7/12/2015

UN CLON DE CENICIENTA



El reloj marcaba las 21h. momento en que iniciaba su particular maratón. Los clientes iban llenando las mesas y la lista de platos a preparar iba en aumento. Aquel caos puntual era la tónica de la mayoría de noches. Con la llegada del tórrido verano, el estrecho habitáculo de la cocina tampoco era el lugar ideal para trabajar a tope. Todo el calor parecía concentrarse allí, entre fogones y ese hecho, añadido a la tensión del momento, la llevaba a renegar en voz baja preguntándose a sí misma: qué puñetas hacía allí, cuando podía estar en su jardín mirando la luna.

Cada vez que la cara sonriente del camarero aparecía por la ventanita de comunicación de la sala, con un nuevo pedido, le entraban ganas de salir corriendo, colgar el delantal y pirarse bien lejos. Pero eso era sólo producto del estrés puntual que la agobiaba. Todo ese chaparrón de adrenalina la incitaba a sumergirse  en una improvisada organización que parecía multiplicarla por dos. A veces le daba la sensación de tener seis manos... o por lo menos desearía tenerlas. 

Aquella noche estaba siendo especialmente concurrida. El calor apretaba de lo lindo en aquella especie de retaguardia culinaria. El caos era el protagonista y los platos bailaban a su alrededor en pleno desafío. Ella loncheaba jamón y quesos a todo gas, enfrentada a una serie de artilugios cortantes que amenazaban la seguridad de sus maltrechos dedos. Disponía las tapas con elegancia (aunque realmente habría tirado, de cualquier manera, los ingredientes en el plato, en vez de colocarlos con gracia)

“Una de sardinas, tostada de atún, surtido de quesos (odiaba el surtido de quesos) una de callos, unos boquerones, tres de pan con tomate,  tostada de anchoas (desgranaba el camarero)” y ella (sintiéndose el clon de Cenicienta) se preguntaba, mientras picaba ajos y unos tomatitos, el por qué no había ideado un complemento menos laborioso para la dichosa tapa.

22h y la cocina estaba en su punto álgido.
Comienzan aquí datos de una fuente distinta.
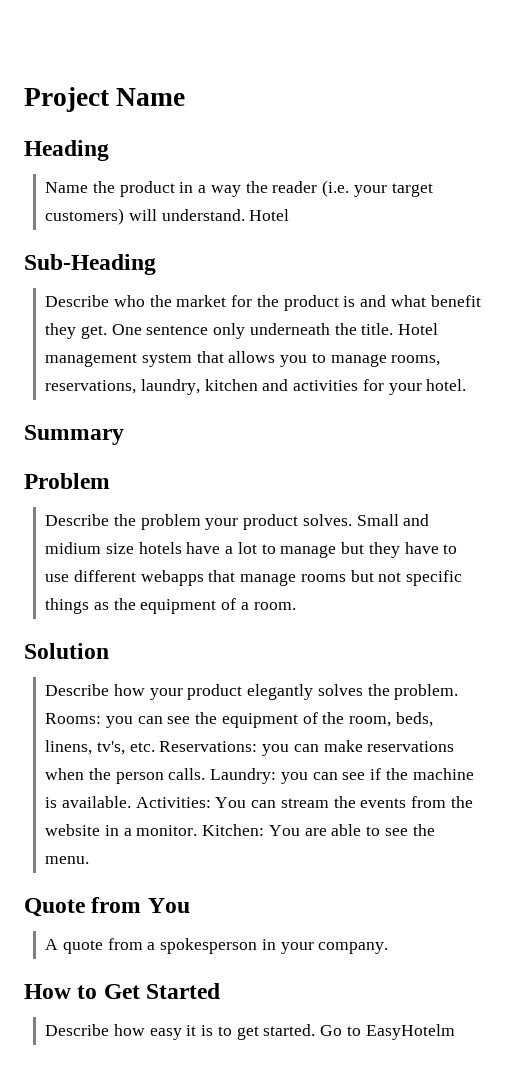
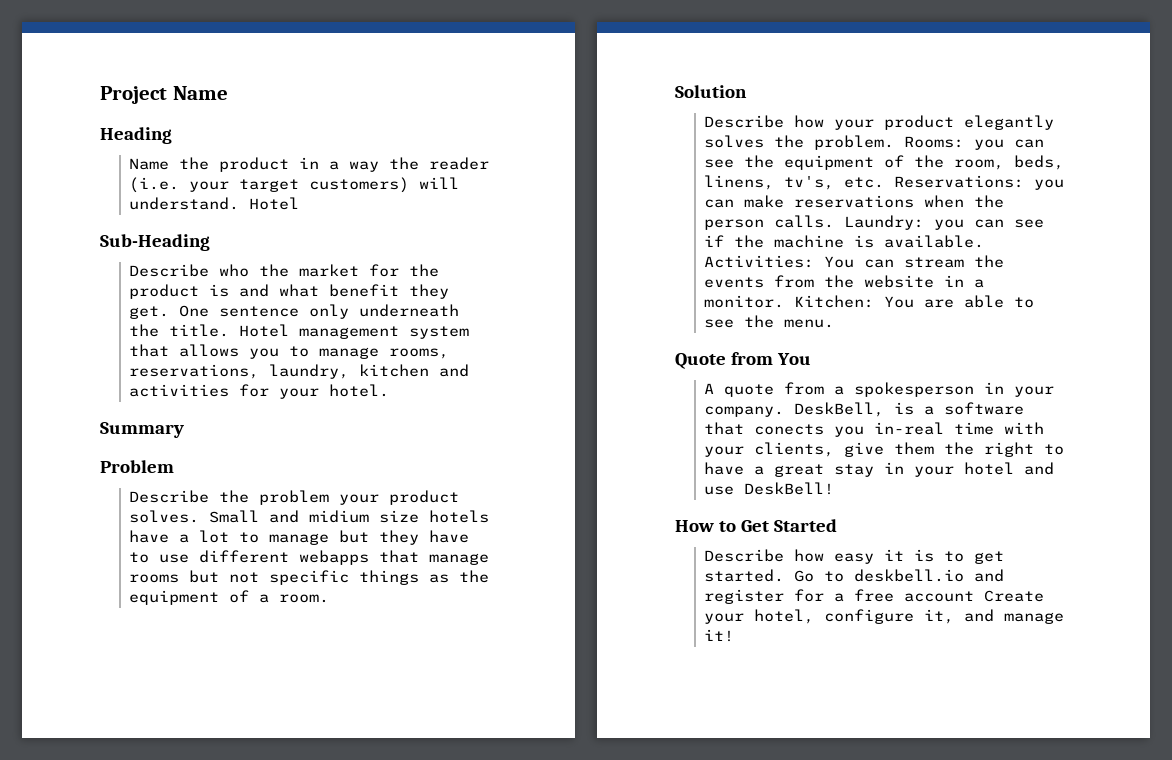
(389, 948) none -> [793,402,1024,417] [703,422,1044,437] [703,442,1064,457] [703,462,1054,477] [703,482,834,495] DeskBell, is a software that conects you in-real time with your clients, give them the right to have a great stay in your hotel and use DeskBell!
[365,1024,455,1040] EasyHotelm -> [853,569,1004,582] [703,589,1044,604] [703,609,1064,624] [703,629,734,642] deskbell.io and register for a free account Create your hotel, configure it, and manage it!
Desde lejos le llegaban la música y el murmullo apagado de las conversaciones de los clientes. Un tenedor fue a caer justo encima de su pie, calzado con sandalias, el cuchillo de los quesos parecía jugar al escondite y ella, se convertía en la versión humana del correcaminos, haciendo viajes a la nevera cada vez que faltaba un ingrediente. Por la estratégica ventanita de comunicación se sucedían pedidos y a la vez entrada de platos sucios. Sumida en una continua metamorfosis que fluctuaba entre ser pinche o cocinera lo iba recolocando todo en el lavavajillas y a la vez sacando adelante los encargos de los clientes.

El tiempo fluía entre fogones, perfumado de choricitos a la sidra, queso azul, cecina ahumada… aromas sabrosos pero ausentes de todo chic. Estaba cansada y entumecida, pero por suerte se acercaba la medianoche y con ella la calma. La  improvisada Cenicienta iba ralentizando su ritmo, mientras ordenaba la cocina.

Lástima que ningún hada madrina le iba a regalar unos zapatos de cristal (aunque realmente en ese momento desearía andar descalza) ni al final de la jornada la esperaría una carroza-calabaza para llevarla a un baile, ni ningún príncipe iba a venir a rescatarla.